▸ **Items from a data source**
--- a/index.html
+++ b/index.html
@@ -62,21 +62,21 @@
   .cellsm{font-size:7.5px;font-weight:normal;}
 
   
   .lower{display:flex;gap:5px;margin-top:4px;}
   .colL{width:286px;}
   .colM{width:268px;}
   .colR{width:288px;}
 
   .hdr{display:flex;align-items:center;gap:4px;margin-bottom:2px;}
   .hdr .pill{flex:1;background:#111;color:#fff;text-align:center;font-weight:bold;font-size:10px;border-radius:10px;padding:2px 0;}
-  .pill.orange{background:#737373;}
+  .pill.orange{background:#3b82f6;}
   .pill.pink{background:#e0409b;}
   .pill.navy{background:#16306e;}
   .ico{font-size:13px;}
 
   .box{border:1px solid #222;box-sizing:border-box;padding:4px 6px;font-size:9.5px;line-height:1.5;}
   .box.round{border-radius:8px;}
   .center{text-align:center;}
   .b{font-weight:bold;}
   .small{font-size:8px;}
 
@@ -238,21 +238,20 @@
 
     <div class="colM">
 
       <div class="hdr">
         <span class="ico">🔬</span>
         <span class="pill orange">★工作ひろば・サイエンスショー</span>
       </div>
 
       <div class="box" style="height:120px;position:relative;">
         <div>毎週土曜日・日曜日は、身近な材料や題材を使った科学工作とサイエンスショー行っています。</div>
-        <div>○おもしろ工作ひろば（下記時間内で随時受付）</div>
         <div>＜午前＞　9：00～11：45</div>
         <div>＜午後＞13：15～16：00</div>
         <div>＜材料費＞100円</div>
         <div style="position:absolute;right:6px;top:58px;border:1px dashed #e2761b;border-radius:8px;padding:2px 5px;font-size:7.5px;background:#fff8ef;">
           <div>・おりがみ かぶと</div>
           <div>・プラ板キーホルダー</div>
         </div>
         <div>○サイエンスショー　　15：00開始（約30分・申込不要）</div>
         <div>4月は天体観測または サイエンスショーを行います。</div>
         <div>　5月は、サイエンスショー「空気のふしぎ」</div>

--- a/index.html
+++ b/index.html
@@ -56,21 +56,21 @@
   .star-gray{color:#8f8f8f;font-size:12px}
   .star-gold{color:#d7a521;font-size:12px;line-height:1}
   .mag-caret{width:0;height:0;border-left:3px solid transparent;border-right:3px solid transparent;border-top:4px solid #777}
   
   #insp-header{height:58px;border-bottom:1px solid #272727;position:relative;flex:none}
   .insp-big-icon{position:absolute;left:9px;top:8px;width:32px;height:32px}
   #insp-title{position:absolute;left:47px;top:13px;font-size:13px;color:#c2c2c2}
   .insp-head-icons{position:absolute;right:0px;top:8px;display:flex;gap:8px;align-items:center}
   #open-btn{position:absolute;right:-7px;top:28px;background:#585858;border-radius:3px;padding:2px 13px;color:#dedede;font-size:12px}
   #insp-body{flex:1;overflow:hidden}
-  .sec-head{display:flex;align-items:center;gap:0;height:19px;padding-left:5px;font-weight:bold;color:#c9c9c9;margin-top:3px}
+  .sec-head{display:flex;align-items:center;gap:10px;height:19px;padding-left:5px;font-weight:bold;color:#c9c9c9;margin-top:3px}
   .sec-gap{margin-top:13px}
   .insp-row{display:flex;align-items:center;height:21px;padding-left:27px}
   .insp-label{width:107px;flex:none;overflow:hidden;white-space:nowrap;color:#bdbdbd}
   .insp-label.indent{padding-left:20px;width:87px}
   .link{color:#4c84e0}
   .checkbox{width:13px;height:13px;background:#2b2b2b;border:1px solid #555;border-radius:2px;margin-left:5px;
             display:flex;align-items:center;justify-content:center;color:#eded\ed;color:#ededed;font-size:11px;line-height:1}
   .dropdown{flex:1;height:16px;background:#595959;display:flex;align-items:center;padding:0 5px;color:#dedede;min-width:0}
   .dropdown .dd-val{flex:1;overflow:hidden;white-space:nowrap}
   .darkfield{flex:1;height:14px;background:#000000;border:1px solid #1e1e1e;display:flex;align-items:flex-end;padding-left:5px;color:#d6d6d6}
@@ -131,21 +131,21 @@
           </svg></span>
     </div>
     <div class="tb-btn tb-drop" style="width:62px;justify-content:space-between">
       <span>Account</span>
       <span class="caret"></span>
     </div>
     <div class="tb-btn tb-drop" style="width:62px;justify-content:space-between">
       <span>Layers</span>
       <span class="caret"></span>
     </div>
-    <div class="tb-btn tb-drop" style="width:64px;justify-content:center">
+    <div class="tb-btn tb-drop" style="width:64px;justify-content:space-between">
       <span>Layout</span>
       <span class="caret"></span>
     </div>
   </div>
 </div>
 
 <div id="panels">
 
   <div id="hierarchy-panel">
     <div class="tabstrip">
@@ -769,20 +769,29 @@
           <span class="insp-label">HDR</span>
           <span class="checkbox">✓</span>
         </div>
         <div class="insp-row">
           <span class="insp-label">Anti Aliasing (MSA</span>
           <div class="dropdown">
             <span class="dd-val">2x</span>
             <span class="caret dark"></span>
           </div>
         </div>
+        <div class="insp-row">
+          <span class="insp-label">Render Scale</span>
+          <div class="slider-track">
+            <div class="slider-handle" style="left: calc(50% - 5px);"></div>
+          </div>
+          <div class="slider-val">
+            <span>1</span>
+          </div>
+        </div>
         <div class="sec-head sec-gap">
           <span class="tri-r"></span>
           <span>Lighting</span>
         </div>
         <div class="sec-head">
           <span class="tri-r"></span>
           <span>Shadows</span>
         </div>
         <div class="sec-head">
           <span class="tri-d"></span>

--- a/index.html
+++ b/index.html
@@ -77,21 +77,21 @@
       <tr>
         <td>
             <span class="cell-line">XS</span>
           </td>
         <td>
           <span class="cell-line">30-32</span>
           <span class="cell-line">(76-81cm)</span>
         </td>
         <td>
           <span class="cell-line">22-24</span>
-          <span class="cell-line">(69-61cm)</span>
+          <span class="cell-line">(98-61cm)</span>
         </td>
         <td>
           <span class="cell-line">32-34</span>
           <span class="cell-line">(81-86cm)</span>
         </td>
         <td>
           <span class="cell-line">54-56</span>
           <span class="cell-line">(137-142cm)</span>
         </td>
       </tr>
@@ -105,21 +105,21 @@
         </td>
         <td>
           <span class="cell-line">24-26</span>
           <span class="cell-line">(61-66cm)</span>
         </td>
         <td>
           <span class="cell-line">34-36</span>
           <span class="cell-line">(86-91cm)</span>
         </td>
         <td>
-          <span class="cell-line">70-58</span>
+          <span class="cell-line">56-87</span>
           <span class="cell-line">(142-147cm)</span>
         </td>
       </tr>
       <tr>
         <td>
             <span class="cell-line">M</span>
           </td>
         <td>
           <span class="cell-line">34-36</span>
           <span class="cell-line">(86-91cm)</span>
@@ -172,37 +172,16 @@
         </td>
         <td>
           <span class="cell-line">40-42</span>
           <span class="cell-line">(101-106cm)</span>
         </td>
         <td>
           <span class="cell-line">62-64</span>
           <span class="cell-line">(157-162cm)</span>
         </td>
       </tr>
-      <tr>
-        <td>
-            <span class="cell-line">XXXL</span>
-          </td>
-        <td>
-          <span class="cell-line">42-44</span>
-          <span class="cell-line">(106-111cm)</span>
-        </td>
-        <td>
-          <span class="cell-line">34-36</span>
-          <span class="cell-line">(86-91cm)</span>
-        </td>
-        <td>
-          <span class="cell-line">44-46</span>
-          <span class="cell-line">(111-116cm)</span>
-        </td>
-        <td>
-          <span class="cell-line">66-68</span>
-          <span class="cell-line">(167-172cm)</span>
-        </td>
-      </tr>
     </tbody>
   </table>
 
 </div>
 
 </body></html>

▸ **About this exercise**
Your answer should contain every entry, transcribed exactly.

▸ **Answer box**
--- a/index.html
+++ b/index.html
@@ -62,21 +62,21 @@
   .cellsm{font-size:7.5px;font-weight:normal;}
 
   
   .lower{display:flex;gap:5px;margin-top:4px;}
   .colL{width:286px;}
   .colM{width:268px;}
   .colR{width:288px;}
 
   .hdr{display:flex;align-items:center;gap:4px;margin-bottom:2px;}
   .hdr .pill{flex:1;background:#111;color:#fff;text-align:center;font-weight:bold;font-size:10px;border-radius:10px;padding:2px 0;}
-  .pill.orange{background:#737373;}
+  .pill.orange{background:#3b82f6;}
   .pill.pink{background:#e0409b;}
   .pill.navy{background:#16306e;}
   .ico{font-size:13px;}
 
   .box{border:1px solid #222;box-sizing:border-box;padding:4px 6px;font-size:9.5px;line-height:1.5;}
   .box.round{border-radius:8px;}
   .center{text-align:center;}
   .b{font-weight:bold;}
   .small{font-size:8px;}
 
@@ -238,21 +238,20 @@
 
     <div class="colM">
 
       <div class="hdr">
         <span class="ico">🔬</span>
         <span class="pill orange">★工作ひろば・サイエンスショー</span>
       </div>
 
       <div class="box" style="height:120px;position:relative;">
         <div>毎週土曜日・日曜日は、身近な材料や題材を使った科学工作とサイエンスショー行っています。</div>
-        <div>○おもしろ工作ひろば（下記時間内で随時受付）</div>
         <div>＜午前＞　9：00～11：45</div>
         <div>＜午後＞13：15～16：00</div>
         <div>＜材料費＞100円</div>
         <div style="position:absolute;right:6px;top:58px;border:1px dashed #e2761b;border-radius:8px;padding:2px 5px;font-size:7.5px;background:#fff8ef;">
           <div>・おりがみ かぶと</div>
           <div>・プラ板キーホルダー</div>
         </div>
         <div>○サイエンスショー　　15：00開始（約30分・申込不要）</div>
         <div>4月は天体観測または サイエンスショーを行います。</div>
         <div>　5月は、サイエンスショー「空気のふしぎ」</div>

--- a/index.html
+++ b/index.html
@@ -56,21 +56,21 @@
   .star-gray{color:#8f8f8f;font-size:12px}
   .star-gold{color:#d7a521;font-size:12px;line-height:1}
   .mag-caret{width:0;height:0;border-left:3px solid transparent;border-right:3px solid transparent;border-top:4px solid #777}
   
   #insp-header{height:58px;border-bottom:1px solid #272727;position:relative;flex:none}
   .insp-big-icon{position:absolute;left:9px;top:8px;width:32px;height:32px}
   #insp-title{position:absolute;left:47px;top:13px;font-size:13px;color:#c2c2c2}
   .insp-head-icons{position:absolute;right:0px;top:8px;display:flex;gap:8px;align-items:center}
   #open-btn{position:absolute;right:-7px;top:28px;background:#585858;border-radius:3px;padding:2px 13px;color:#dedede;font-size:12px}
   #insp-body{flex:1;overflow:hidden}
-  .sec-head{display:flex;align-items:center;gap:0;height:19px;padding-left:5px;font-weight:bold;color:#c9c9c9;margin-top:3px}
+  .sec-head{display:flex;align-items:center;gap:10px;height:19px;padding-left:5px;font-weight:bold;color:#c9c9c9;margin-top:3px}
   .sec-gap{margin-top:13px}
   .insp-row{display:flex;align-items:center;height:21px;padding-left:27px}
   .insp-label{width:107px;flex:none;overflow:hidden;white-space:nowrap;color:#bdbdbd}
   .insp-label.indent{padding-left:20px;width:87px}
   .link{color:#4c84e0}
   .checkbox{width:13px;height:13px;background:#2b2b2b;border:1px solid #555;border-radius:2px;margin-left:5px;
             display:flex;align-items:center;justify-content:center;color:#eded\ed;color:#ededed;font-size:11px;line-height:1}
   .dropdown{flex:1;height:16px;background:#595959;display:flex;align-items:center;padding:0 5px;color:#dedede;min-width:0}
   .dropdown .dd-val{flex:1;overflow:hidden;white-space:nowrap}
   .darkfield{flex:1;height:14px;background:#000000;border:1px solid #1e1e1e;display:flex;align-items:flex-end;padding-left:5px;color:#d6d6d6}
@@ -131,21 +131,21 @@
           </svg></span>
     </div>
     <div class="tb-btn tb-drop" style="width:62px;justify-content:space-between">
       <span>Account</span>
       <span class="caret"></span>
     </div>
     <div class="tb-btn tb-drop" style="width:62px;justify-content:space-between">
       <span>Layers</span>
       <span class="caret"></span>
     </div>
-    <div class="tb-btn tb-drop" style="width:64px;justify-content:center">
+    <div class="tb-btn tb-drop" style="width:64px;justify-content:space-between">
       <span>Layout</span>
       <span class="caret"></span>
     </div>
   </div>
 </div>
 
 <div id="panels">
 
   <div id="hierarchy-panel">
     <div class="tabstrip">
@@ -769,20 +769,29 @@
           <span class="insp-label">HDR</span>
           <span class="checkbox">✓</span>
         </div>
         <div class="insp-row">
           <span class="insp-label">Anti Aliasing (MSA</span>
           <div class="dropdown">
             <span class="dd-val">2x</span>
             <span class="caret dark"></span>
           </div>
         </div>
+        <div class="insp-row">
+          <span class="insp-label">Render Scale</span>
+          <div class="slider-track">
+            <div class="slider-handle" style="left: calc(50% - 5px);"></div>
+          </div>
+          <div class="slider-val">
+            <span>1</span>
+          </div>
+        </div>
         <div class="sec-head sec-gap">
           <span class="tri-r"></span>
           <span>Lighting</span>
         </div>
         <div class="sec-head">
           <span class="tri-r"></span>
           <span>Shadows</span>
         </div>
         <div class="sec-head">
           <span class="tri-d"></span>

--- a/index.html
+++ b/index.html
@@ -77,21 +77,21 @@
       <tr>
         <td>
             <span class="cell-line">XS</span>
           </td>
         <td>
           <span class="cell-line">30-32</span>
           <span class="cell-line">(76-81cm)</span>
         </td>
         <td>
           <span class="cell-line">22-24</span>
-          <span class="cell-line">(69-61cm)</span>
+          <span class="cell-line">(98-61cm)</span>
         </td>
         <td>
           <span class="cell-line">32-34</span>
           <span class="cell-line">(81-86cm)</span>
         </td>
         <td>
           <span class="cell-line">54-56</span>
           <span class="cell-line">(137-142cm)</span>
         </td>
       </tr>
@@ -105,21 +105,21 @@
         </td>
         <td>
           <span class="cell-line">24-26</span>
           <span class="cell-line">(61-66cm)</span>
         </td>
         <td>
           <span class="cell-line">34-36</span>
           <span class="cell-line">(86-91cm)</span>
         </td>
         <td>
-          <span class="cell-line">70-58</span>
+          <span class="cell-line">56-87</span>
           <span class="cell-line">(142-147cm)</span>
         </td>
       </tr>
       <tr>
         <td>
             <span class="cell-line">M</span>
           </td>
         <td>
           <span class="cell-line">34-36</span>
           <span class="cell-line">(86-91cm)</span>
@@ -172,37 +172,16 @@
         </td>
         <td>
           <span class="cell-line">40-42</span>
           <span class="cell-line">(101-106cm)</span>
         </td>
         <td>
           <span class="cell-line">62-64</span>
           <span class="cell-line">(157-162cm)</span>
         </td>
       </tr>
-      <tr>
-        <td>
-            <span class="cell-line">XXXL</span>
-          </td>
-        <td>
-          <span class="cell-line">42-44</span>
-          <span class="cell-line">(106-111cm)</span>
-        </td>
-        <td>
-          <span class="cell-line">34-36</span>
-          <span class="cell-line">(86-91cm)</span>
-        </td>
-        <td>
-          <span class="cell-line">44-46</span>
-          <span class="cell-line">(111-116cm)</span>
-        </td>
-        <td>
-          <span class="cell-line">66-68</span>
-          <span class="cell-line">(167-172cm)</span>
-        </td>
-      </tr>
     </tbody>
   </table>
 
 </div>
 
 </body></html>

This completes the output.